(Information shown begins)

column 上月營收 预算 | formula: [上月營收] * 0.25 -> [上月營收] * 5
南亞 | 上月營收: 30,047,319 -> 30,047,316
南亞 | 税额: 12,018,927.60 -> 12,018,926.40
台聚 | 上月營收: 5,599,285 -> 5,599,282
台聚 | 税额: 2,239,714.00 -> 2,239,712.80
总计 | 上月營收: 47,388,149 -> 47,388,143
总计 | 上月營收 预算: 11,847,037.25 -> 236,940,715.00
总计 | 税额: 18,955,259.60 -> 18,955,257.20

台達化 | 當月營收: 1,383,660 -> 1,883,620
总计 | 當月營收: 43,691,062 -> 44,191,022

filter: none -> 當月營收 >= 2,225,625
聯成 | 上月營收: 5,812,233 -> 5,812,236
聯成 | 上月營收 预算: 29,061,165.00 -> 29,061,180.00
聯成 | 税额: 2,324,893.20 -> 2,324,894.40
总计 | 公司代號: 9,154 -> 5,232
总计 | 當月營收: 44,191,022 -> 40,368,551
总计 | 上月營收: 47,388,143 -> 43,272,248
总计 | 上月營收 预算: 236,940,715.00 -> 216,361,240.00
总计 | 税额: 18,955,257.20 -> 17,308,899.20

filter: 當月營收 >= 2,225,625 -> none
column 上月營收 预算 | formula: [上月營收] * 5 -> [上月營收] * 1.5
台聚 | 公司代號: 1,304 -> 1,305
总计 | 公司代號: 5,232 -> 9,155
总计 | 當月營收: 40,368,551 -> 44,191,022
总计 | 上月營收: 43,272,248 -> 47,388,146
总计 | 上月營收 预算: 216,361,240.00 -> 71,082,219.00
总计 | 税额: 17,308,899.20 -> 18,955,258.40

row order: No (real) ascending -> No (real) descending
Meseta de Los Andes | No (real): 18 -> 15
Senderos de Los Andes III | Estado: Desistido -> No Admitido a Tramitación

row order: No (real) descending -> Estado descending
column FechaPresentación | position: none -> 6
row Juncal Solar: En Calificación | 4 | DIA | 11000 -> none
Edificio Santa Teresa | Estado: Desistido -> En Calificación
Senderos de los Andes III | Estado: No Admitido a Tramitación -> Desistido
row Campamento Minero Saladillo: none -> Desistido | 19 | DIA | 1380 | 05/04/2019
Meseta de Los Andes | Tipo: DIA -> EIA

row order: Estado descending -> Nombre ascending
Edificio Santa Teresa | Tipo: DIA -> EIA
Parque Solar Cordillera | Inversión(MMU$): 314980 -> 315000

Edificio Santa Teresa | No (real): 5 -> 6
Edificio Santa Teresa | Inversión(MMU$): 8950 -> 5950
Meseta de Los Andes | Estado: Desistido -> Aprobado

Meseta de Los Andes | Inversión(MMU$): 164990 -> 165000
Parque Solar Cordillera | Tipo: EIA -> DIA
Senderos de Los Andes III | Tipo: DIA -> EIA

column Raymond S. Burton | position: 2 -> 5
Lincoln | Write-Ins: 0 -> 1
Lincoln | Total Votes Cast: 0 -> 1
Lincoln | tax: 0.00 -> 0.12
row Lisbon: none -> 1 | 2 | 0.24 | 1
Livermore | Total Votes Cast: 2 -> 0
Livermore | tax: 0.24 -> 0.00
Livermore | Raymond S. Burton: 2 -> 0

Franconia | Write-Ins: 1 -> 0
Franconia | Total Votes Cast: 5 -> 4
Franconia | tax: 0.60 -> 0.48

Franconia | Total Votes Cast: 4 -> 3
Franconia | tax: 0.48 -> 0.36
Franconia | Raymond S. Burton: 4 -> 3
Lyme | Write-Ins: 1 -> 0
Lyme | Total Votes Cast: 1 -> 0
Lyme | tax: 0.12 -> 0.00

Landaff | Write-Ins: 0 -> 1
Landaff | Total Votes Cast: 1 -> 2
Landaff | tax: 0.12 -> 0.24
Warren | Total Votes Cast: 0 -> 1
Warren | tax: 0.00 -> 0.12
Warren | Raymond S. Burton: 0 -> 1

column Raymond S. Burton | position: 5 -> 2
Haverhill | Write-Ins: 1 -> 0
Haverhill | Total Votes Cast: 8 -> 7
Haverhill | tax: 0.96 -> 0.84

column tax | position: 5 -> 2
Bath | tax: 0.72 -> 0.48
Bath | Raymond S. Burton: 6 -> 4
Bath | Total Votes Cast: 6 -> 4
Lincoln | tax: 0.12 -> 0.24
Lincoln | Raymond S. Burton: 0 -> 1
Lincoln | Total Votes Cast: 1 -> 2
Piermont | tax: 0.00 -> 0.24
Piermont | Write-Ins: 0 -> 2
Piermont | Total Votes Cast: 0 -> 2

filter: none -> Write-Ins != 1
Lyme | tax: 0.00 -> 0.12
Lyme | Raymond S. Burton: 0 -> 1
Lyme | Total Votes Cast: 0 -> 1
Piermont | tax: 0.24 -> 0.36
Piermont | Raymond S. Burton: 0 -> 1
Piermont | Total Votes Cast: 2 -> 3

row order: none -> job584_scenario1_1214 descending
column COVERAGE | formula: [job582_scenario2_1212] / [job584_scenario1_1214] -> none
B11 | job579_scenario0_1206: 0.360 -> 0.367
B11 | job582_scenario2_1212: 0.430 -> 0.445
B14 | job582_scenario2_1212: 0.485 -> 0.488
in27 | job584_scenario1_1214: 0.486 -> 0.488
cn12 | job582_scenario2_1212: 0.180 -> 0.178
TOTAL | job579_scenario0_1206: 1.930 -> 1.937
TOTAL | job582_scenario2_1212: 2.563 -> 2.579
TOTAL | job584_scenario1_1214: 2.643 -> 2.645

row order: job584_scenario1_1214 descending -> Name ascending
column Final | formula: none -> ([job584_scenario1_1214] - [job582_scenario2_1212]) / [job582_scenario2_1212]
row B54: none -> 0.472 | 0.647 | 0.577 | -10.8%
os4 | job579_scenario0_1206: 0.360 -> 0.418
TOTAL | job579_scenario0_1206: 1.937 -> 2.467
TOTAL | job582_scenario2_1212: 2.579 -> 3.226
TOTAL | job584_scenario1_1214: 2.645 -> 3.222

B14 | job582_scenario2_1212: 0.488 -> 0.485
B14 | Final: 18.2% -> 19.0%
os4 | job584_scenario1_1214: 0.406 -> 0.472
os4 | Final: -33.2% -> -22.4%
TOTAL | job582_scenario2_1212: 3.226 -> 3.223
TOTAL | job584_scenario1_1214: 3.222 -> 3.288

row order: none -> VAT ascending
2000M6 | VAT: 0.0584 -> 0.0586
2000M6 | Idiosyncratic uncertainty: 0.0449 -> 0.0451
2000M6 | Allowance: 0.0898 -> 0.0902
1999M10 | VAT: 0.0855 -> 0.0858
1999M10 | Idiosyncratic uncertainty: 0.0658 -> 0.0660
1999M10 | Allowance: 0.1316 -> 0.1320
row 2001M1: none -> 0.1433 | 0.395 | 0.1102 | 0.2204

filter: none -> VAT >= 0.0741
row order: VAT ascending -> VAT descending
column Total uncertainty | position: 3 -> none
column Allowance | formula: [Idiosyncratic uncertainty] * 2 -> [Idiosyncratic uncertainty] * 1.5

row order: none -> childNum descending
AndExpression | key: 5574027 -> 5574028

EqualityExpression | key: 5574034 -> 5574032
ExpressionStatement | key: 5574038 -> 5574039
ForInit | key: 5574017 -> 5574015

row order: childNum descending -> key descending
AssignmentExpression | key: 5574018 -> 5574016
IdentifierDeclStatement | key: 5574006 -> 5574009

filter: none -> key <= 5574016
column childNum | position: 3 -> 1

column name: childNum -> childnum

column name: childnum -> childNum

(Information shown ends)

§ **Exercise objective**:
All lines above between those holding "Piermont | tax: 0.24 -> 0.36" and "os4 | job579_scenario0_1206: 0.360 -> 0.418", inclusive, must be set down unchanged, and no other line may be included.

§ **Task response**:
Piermont | tax: 0.24 -> 0.36
Piermont | Raymond S. Burton: 0 -> 1
Piermont | Total Votes Cast: 2 -> 3

row order: none -> job584_scenario1_1214 descending
column COVERAGE | formula: [job582_scenario2_1212] / [job584_scenario1_1214] -> none
B11 | job579_scenario0_1206: 0.360 -> 0.367
B11 | job582_scenario2_1212: 0.430 -> 0.445
B14 | job582_scenario2_1212: 0.485 -> 0.488
in27 | job584_scenario1_1214: 0.486 -> 0.488
cn12 | job582_scenario2_1212: 0.180 -> 0.178
TOTAL | job579_scenario0_1206: 1.930 -> 1.937
TOTAL | job582_scenario2_1212: 2.563 -> 2.579
TOTAL | job584_scenario1_1214: 2.643 -> 2.645

row order: job584_scenario1_1214 descending -> Name ascending
column Final | formula: none -> ([job584_scenario1_1214] - [job582_scenario2_1212]) / [job582_scenario2_1212]
row B54: none -> 0.472 | 0.647 | 0.577 | -10.8%
os4 | job579_scenario0_1206: 0.360 -> 0.418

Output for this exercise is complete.